Mais à écouter la direction de la SSE, les travailleurs de la construction n’auraient qu’à trimer encore plus longtemps chaque jour avec moins de salaire: jusqu’à 50 heures par semaine, plus du double d’heures supplémentaires plus faiblement indemnisées, travail sur appel et suppression du supplément salarial général de 25 % pour le travail du samedi.. De plus, les travailleurs de la construction de longue date âgés de plus de 55 ans doivent pouvoir être licenciés plus rapidement.

Lors de cette quatrième ronde de négociations, la direction de la SEE durci encore ses positions: pour le personnel qualifié, les salaires minimums pourraient être inférieurs de 25% pendant cinq ans après la fin de l'apprentissage, alors qu’aujourd'hui déjà, un travailleur qualifié sur deux quitte la branche, et même un sur dix dans les cinq ans qui suivent la fin de la formation!

«Les travailleurs de la construction n’accepteront ni le maintien des conditions délétères actuelles, ni la moindre dégradation supplémentaire de leurs conditions de travail. A défaut, la branche risque de s’effondrer» explique Michele Aversa, coresponsable de la branche au syndicat Syna.
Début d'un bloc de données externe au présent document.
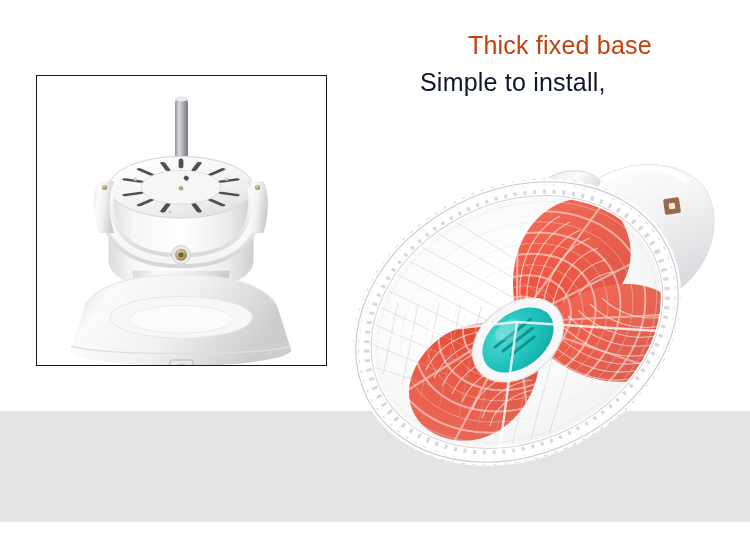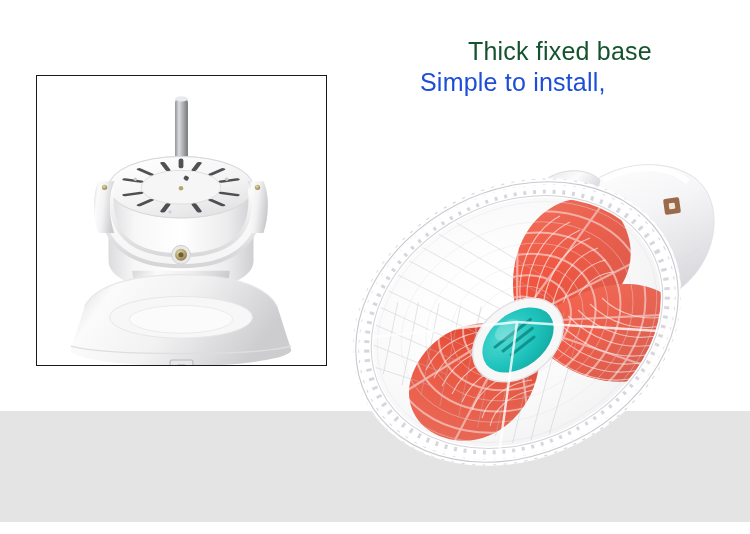--- a/index.html
+++ b/index.html
@@ -36,10 +36,10 @@
   .headline {
     position: absolute;
     left: 468px;
-    top: 36px;
+    top: 30px;
     font-size: 25px;
     line-height: 30px;
-    color: #14532d;
+    color: #c2410c;
     font-weight: 400;
     letter-spacing: 0.2px;
     white-space: nowrap;

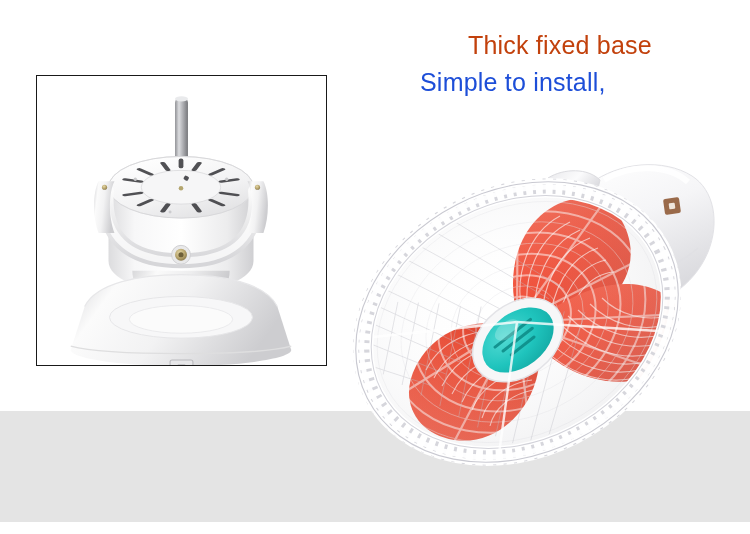--- a/index.html
+++ b/index.html
@@ -50,7 +50,7 @@
     top: 66px;
     font-size: 25px;
     line-height: 33px;
-    color: #1d4ed8;
+    color: #0f172a;
     font-weight: 400;
     letter-spacing: 0.2px;
   }

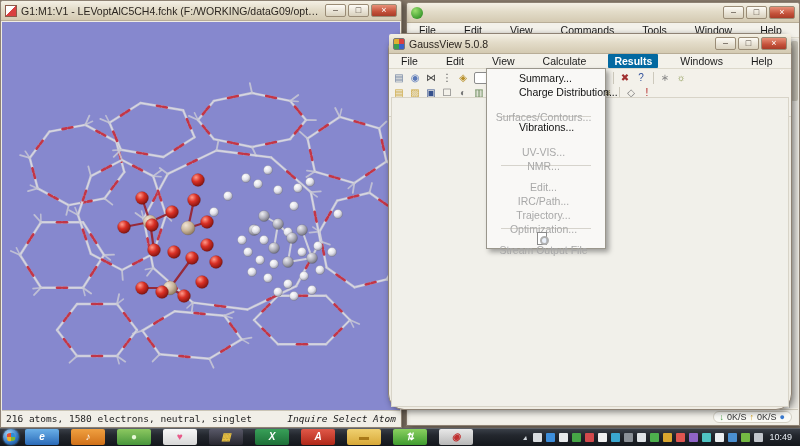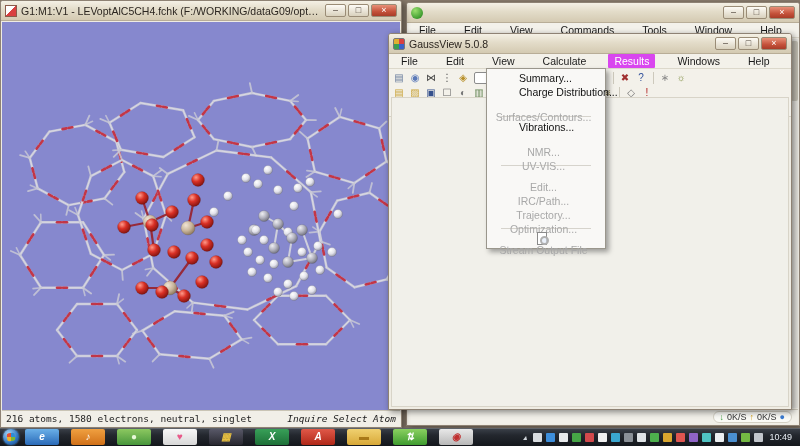--- a/index.html
+++ b/index.html
@@ -55,7 +55,7 @@
                background:radial-gradient(circle at 35% 30%, #9adf6e, #3f9c30 70%, #2a6e20); flex:0 0 auto; }
 
   
-  #gv-win { left:388px; top:33px; width:404px; height:377px; z-index:3; }
+  #gv-win { left:388px; top:33px; width:404px; height:377px; z-index:3;border-radius:16px; }
   .gv-logo { width:12px; height:12px; border-radius:2px; flex:0 0 auto;
              background:conic-gradient(#d94040 0 25%, #3a62c8 0 50%, #3aa050 0 75%, #e0b030 0); border:1px solid #777; }
   #gv-toolbars { background:#f3f1ea; border-bottom:1px solid #d6d2c6; padding:1px 2px; }

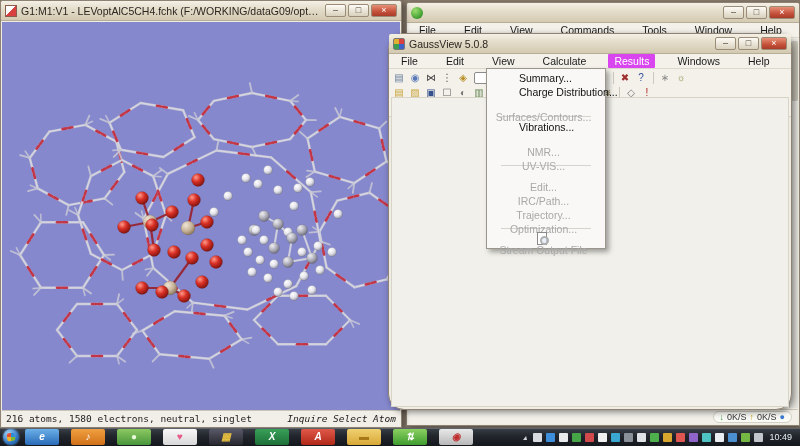--- a/index.html
+++ b/index.html
@@ -24,7 +24,7 @@
   .menubar { display:flex; align-items:center; background:#f3f1ea; border-bottom:1px solid #dcd8cb;
              font-size:10.5px; color:#1a1a1a; padding:1px 2px 1px 6px; height:15px;gap:16px; }
   .menu-item { padding:1px 6px; border-radius:1px; }
-  .menu-item.active { background:#d946ef; color:#fff; }
+  .menu-item.active { background:#0369a1; color:#fff;font-weight:bold; }
 
   
   #mol-win { left:0; top:0; width:402px; height:428px; z-index:2; }

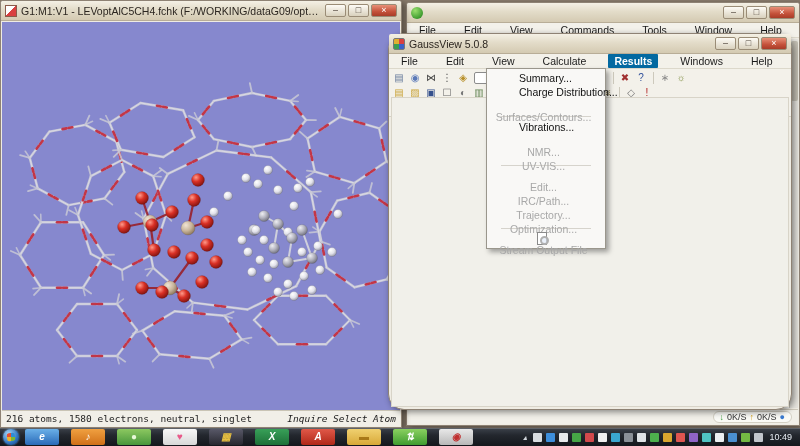--- a/index.html
+++ b/index.html
@@ -764,12 +764,12 @@
 
       <div class="dd-item disabled">
         <span class="dd-icon"></span>
-        <span class="dd-label">NMR...</span>
+        <span class="dd-label">UV-VIS...</span>
       </div>
 
       <div class="dd-item disabled">
         <span class="dd-icon"></span>
-        <span class="dd-label">UV-VIS...</span>
+        <span class="dd-label">NMR...</span>
       </div>
 
       <div class="dd-item separator">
Large vote sur la grève: les travailleurs de la construction votent des mesures de lutte 

Comme aucun accord rapide ne se profile, les syndicats ont proposé à diverses reprises des rondes de négociations supplémentaires, ces derniers mois, afin de préparer le terrain à une solution, mais la Société suisse des entrepreneurs a plusieurs fois refusé en campant sur ses positions. 

C’est la raison pour laquelle près de 20 000 travailleurs de la construction ont pris part à un vote sur la grève ces dernières semaines. Le résultat est sans ambiguïté: 89 pour cent se prononcent en faveur d’une grève si la direction de la SSE persistent à rejeter toute solution. 

Les premières journées de protestation débuteront dès la semaine prochaine. Les travailleurs de la construction tessinois débrayeront ainsi lundi prochain. Des collègues d’autres régions suivront les semaines suivantes: le 31 octobre à Berne, les 3 et 4 novembre dans toute la Suisse romande, le 7 novembre dans le nord-ouest de la Suisse et le 14 novembre à Zurich et dans d’autres contrées de Suisse alémanique. Si la SSE reste fermée à toute négociation pour trouver des solutions à la crise du personnel dans la construction, elle s’expose à une grève nationale de la branche en 2026.